In State v. Martin, 382 So.2d 933 (La. 1980), this court held that a plea based on a colloquy similar to that in question was not shown to have been intelligent and voluntary and could not be used as a predicate for a subsequent charge. The information conveyed by such a presentation of an accused's right against self-incrimination is insufficient because it fails to inform the defendant of his right to stand trial without being forced to testify against himself; because the choice to stand trial is the crux of the decision to plead guilty; because an accused cannot make this choice intelligently if he is unaware of the rights he may exercise at trial; and because the record does not show in any way that defendant intends to waive his right not to testify against himself at trial. Id. 936. The cases of State v. Bowick, 403 So.2d 673, (La. 1981); State v. Cusher, 400 So.2d 601 (La. 1981), and State v. Warren, 402 So.2d 662 (La. 1981) are all distinguishable from the present case for similar reasons.

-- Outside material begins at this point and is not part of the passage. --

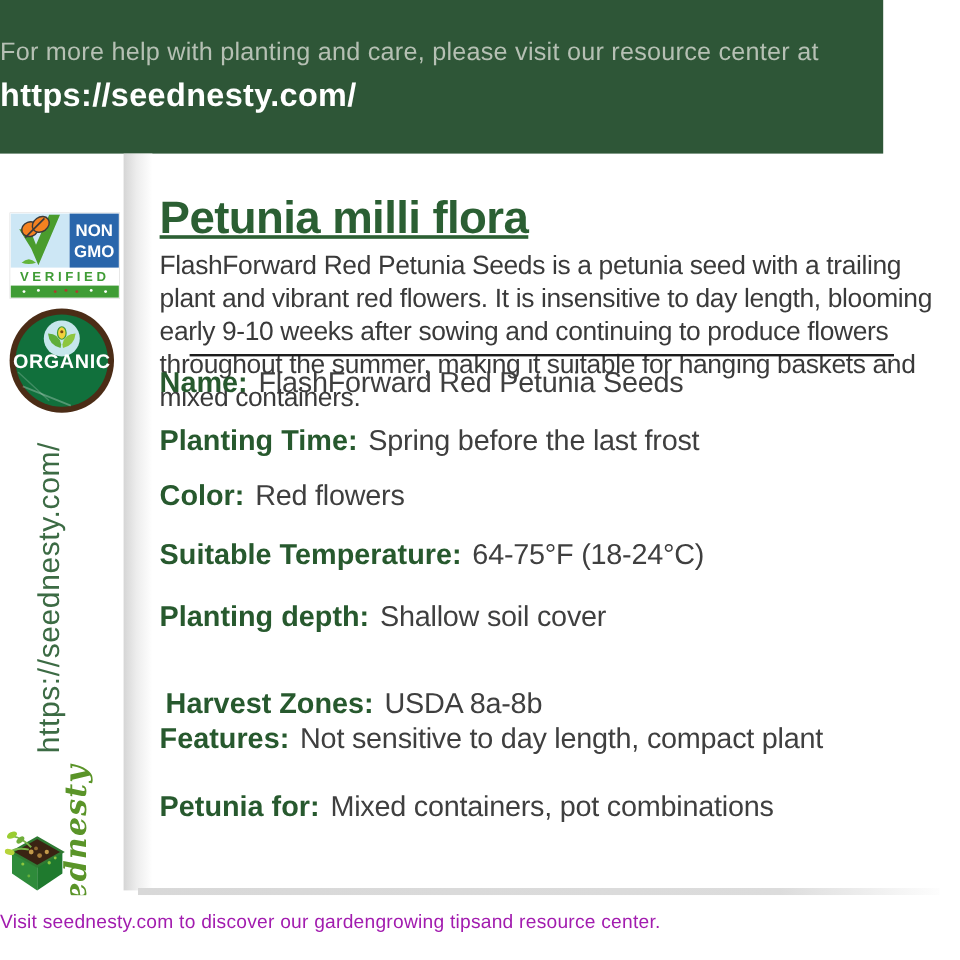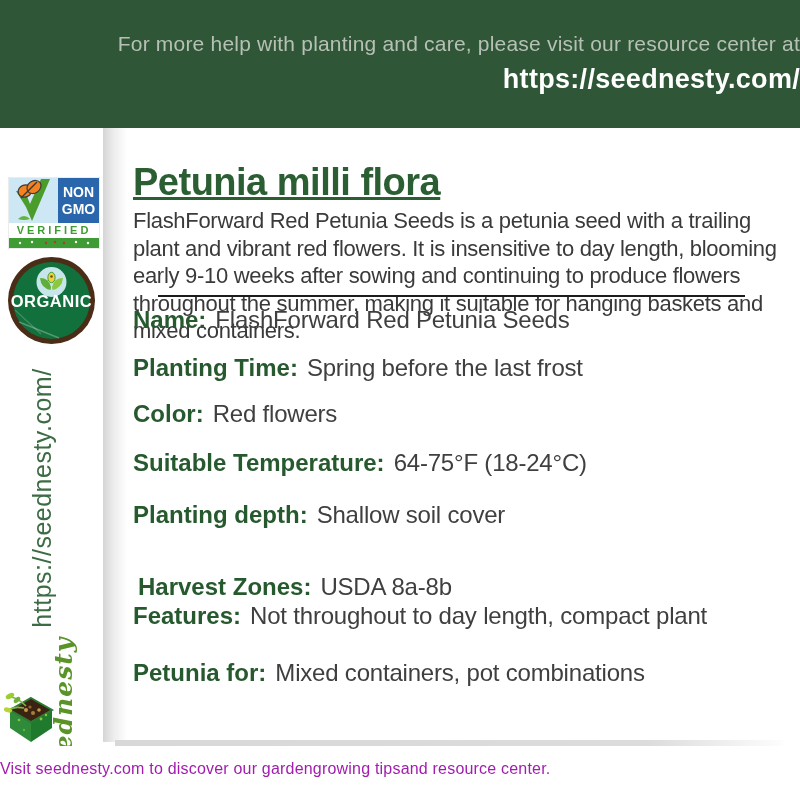"For more help with planting" .banner-top { text-align: right -> left; width: 800px -> 736px }
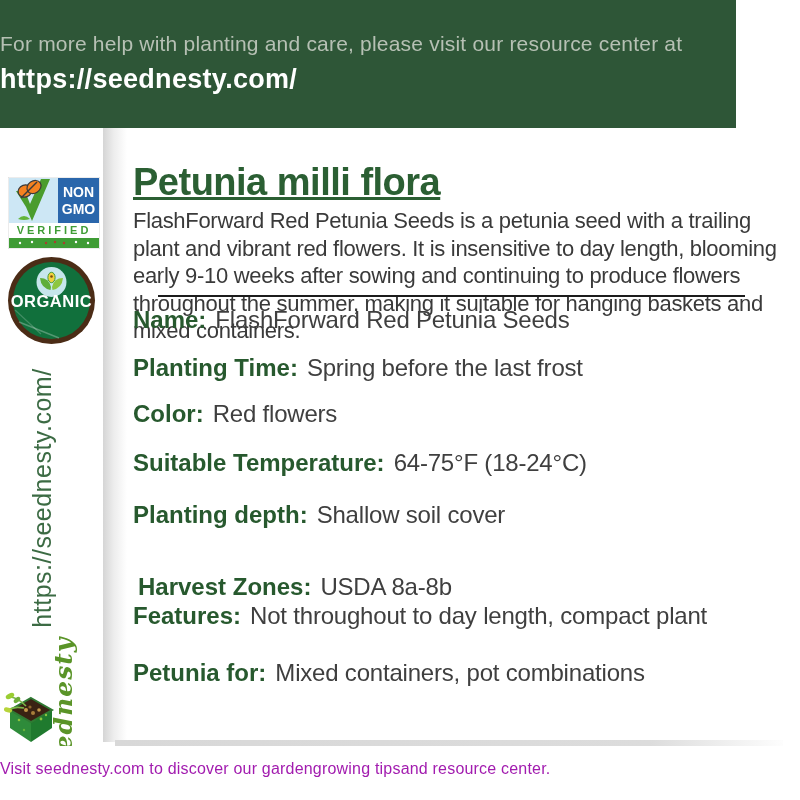"Not throughout to day length," span.value { text: throughout -> sensitive }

Unlike the present case, the record of the predicate pleas in those cases was not completely silent as to the defendant's knowledge and voluntary waiver of his right to stand trial without being forced to testify against himself and his right to confront the witnesses against him. In those cases there was a written waiver form, previous court appearances, and attorneys' written certification of advisement of rights, and other matters of record from which a majority of this court could reasonably infer that the accused had made a knowing and intelligent waiver of his constitutional rights in pleading guilty. In the present case there is no evidence of record whatsoever to support an inference that the defendant knowingly and intelligently waived his right not to testify against himself.
CALOGERO, Justice, dissenting.
I dissent from the majority opinion being of the view that this case is indistinguishable from State v. Martin, 382 So.2d 933 (La. 1980) in which this Court held that a guilty plea based on a colloquy similar to the one in this case was not shown to have been intelligently and voluntarily entered.
Therefore, for this reason, as well as the reasons assigned in dissent by Justice Dennis, I dissent from the majority opinion.